Fragile DUDH

Le 10 décembre 1948, à Paris, les 58 pays membres de l’ONU adoptaient la Déclaration Universelle des Droits de l’Homme (DUDH), par cinquante voix pour et huit abstentions.

Il est à craindre que, soixante-dix ans plus tard, certains des 193 pays qui composent aujourd’hui l’ONU voteraient contre.

Après 70 ans, le chemin parcouru est immense : les pactes, conventions, accords, initiatives, interventions, colloques, rencontres, séminaires se sont multipliés et ont permis l’émergence d’un thésaurus juridique fondamental, façonnant les relations entre les pays et la reconnaissance des droits civils et politiques, puis économiques, sociaux et culturels de chacun d’entre nous.

Mais ce symbole est occulté par les difficultés de sa mise en œuvre :

  • l’universalisme est contesté par des revendications identitaires, nationalistes, culturelles et religieuses ;
  • les acquis sociaux sont remis en cause par la crise économique et par les théories néo-libérales ;
  • la démocratie et l’État de droit sont fragilisés par des législations restrictives au nom de la lutte contre le terrorisme et la radicalisation, au nom de la sécurité des populations et, désormais, au nom de la gestion de la crise migratoire.

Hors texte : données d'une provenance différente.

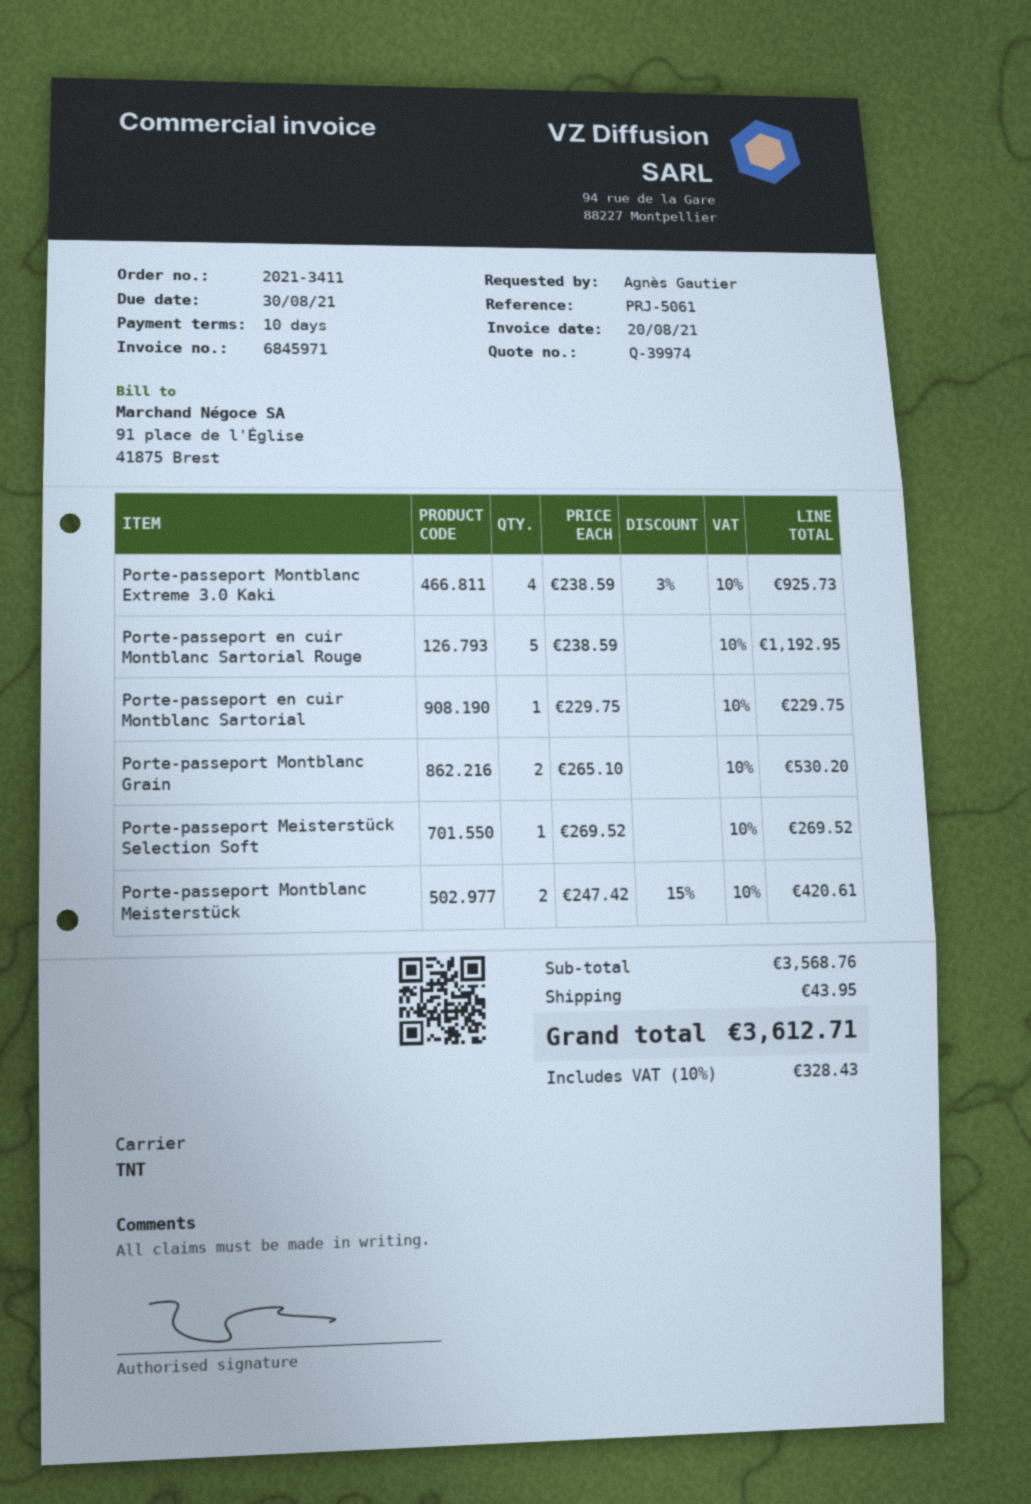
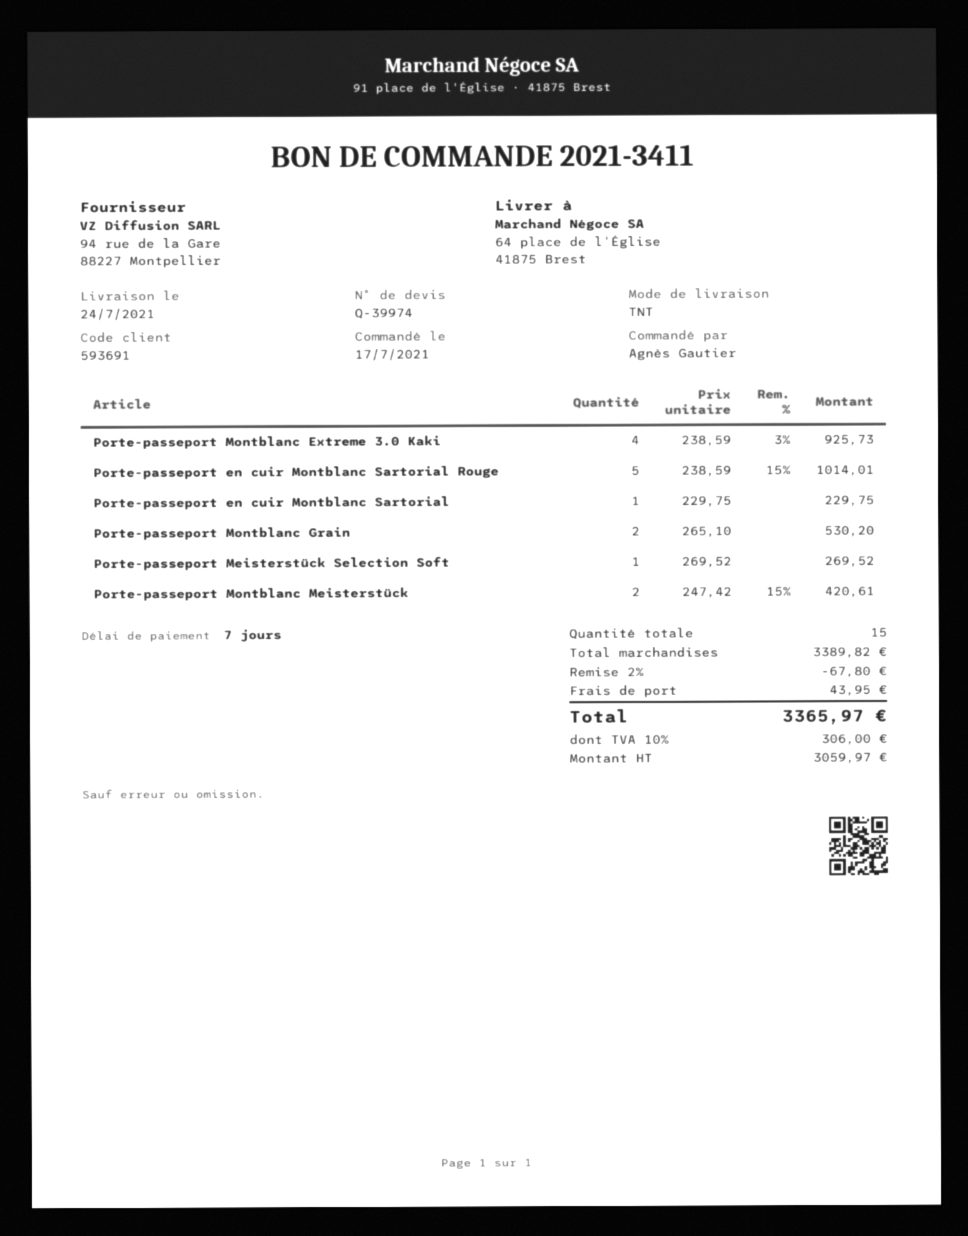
payment terms: 10 days -> 7 days
Porte-passeport en cuir Montblanc Sartorial Rouge: 5 x 238.59 = 1192.95 -> 5 x 238.59 - 15% = 1014.01
subtotal: 3568.76 -> 3389.82
discount: none -> 2% = 67.80
tax: 10% = 328.43 -> 10% = 306.00
total: 3612.71 -> 3365.97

Peu relayés avant le 11 septembre 2001, les critiques du « droit de l’hommisme » et les courants intellectuels considérant que les droits de l’homme, par un développement continuel de l’individualisme, détruisent les fondements du corps social, se sont aujourd’hui démultipliés sur les réseaux sociaux, et ce, sans véritable débat contradictoire.

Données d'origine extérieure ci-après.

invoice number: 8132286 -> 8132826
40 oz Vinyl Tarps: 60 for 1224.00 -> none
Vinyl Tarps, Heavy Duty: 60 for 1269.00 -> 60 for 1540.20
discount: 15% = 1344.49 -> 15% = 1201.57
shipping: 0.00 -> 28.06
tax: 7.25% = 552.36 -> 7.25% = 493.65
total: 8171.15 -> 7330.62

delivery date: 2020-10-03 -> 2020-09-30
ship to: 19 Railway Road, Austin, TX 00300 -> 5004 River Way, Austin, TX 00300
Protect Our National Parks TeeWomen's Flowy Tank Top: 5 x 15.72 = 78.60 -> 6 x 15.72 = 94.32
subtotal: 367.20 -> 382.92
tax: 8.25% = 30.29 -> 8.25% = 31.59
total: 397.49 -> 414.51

Les droits de l’homme s’inscrivent dans une filiation de projets très divers, parfois en tension les uns avec les autres. Leur expression actuelle est le fruit principalement des Lumières et de la pensée chrétienne (même si les catholiques ont eu bien du mal à relier « droits de Dieu » et « droits de l’Homme »).

Quant aux droits économiques, sociaux et culturels, ils sont au croisement des systèmes de protection sociale et de la difficulté de faire passer des droits formels en droits réels, c’est-à-dire opposables. Ils sont aujourd’hui un enjeu central de la réactualisation des droits de l’homme et de la construction de nouveaux systèmes de protection.

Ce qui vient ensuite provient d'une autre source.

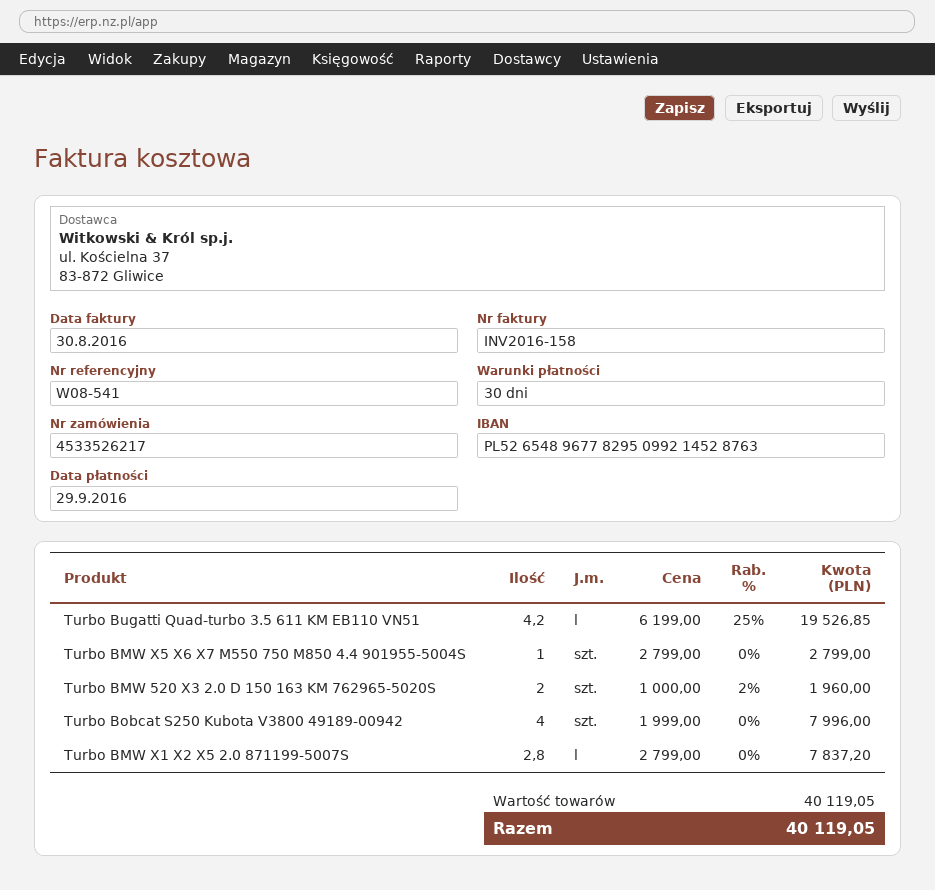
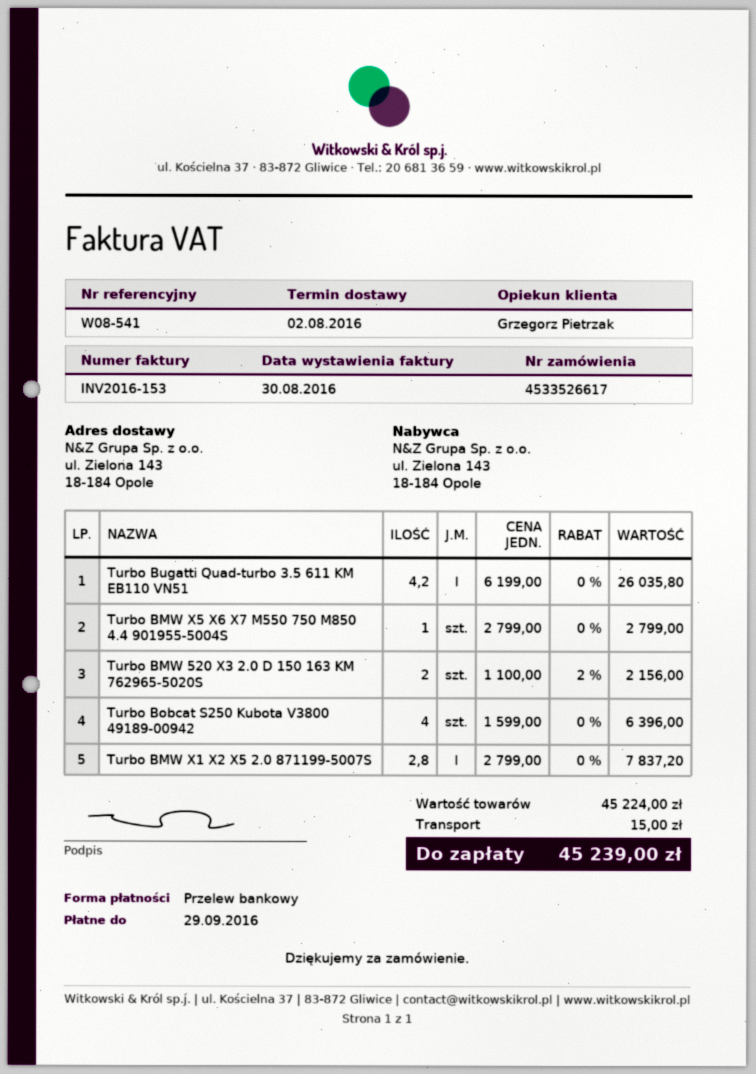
order number: 4533526217 -> 4533526617
invoice number: INV2016-158 -> INV2016-153
Turbo Bugatti Quad-turbo 3.5 611 KM EB110 VN51: 4.2 x 6199.00 - 25% = 19526.85 -> 4.2 x 6199.00 = 26035.80
Turbo BMW 520 X3 2.0 D 150 163 KM 762965-5020S: 2 x 1000.00 - 2% = 1960.00 -> 2 x 1100.00 - 2% = 2156.00
Turbo Bobcat S250 Kubota V3800 49189-00942: 4 x 1999.00 = 7996.00 -> 4 x 1599.00 = 6396.00
subtotal: 40119.05 -> 45224.00
shipping: none -> 15.00
total: 40119.05 -> 45239.00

Une déclaration en évolution

Enfin, de nouveaux défis sont apparus depuis 1948 : reconnaissance de l’égalité entre les femmes et les hommes, changement climatique, nouveaux moyens de communication, défis écologiques, intelligence artificielle, bioéthique, transhumanisme, etc. Ils soulèvent des questions d’articulation ou de compléments avec les trente articles de la DUDH.

Bien sûr, cette Déclaration n’est pas parfaite. Bien évidemment, il faut la compléter, à partir des questions de notre temps, par une série de textes juridiques. Oui, l’universalité peut s’exprimer selon des politiques, des philosophies, des approches culturelles différentes : les hommes accèdent à l’humanité par des cultures particulières, non pas par l’abstraction. Non, le fait que les droits de l’homme se vivent dans un monde excessivement inégal ne supprime ni leur interdépendance, ni leur indivisibilité.

En 1948 les États ont proclamé la DUDH comme l’idéal commun à atteindre par tous les peuples et toutes les nations. Aujourd’hui, peut être plus que jamais, si nous voulons vraiment travailler au « bien commun », défendons et renouvelons cet héritage.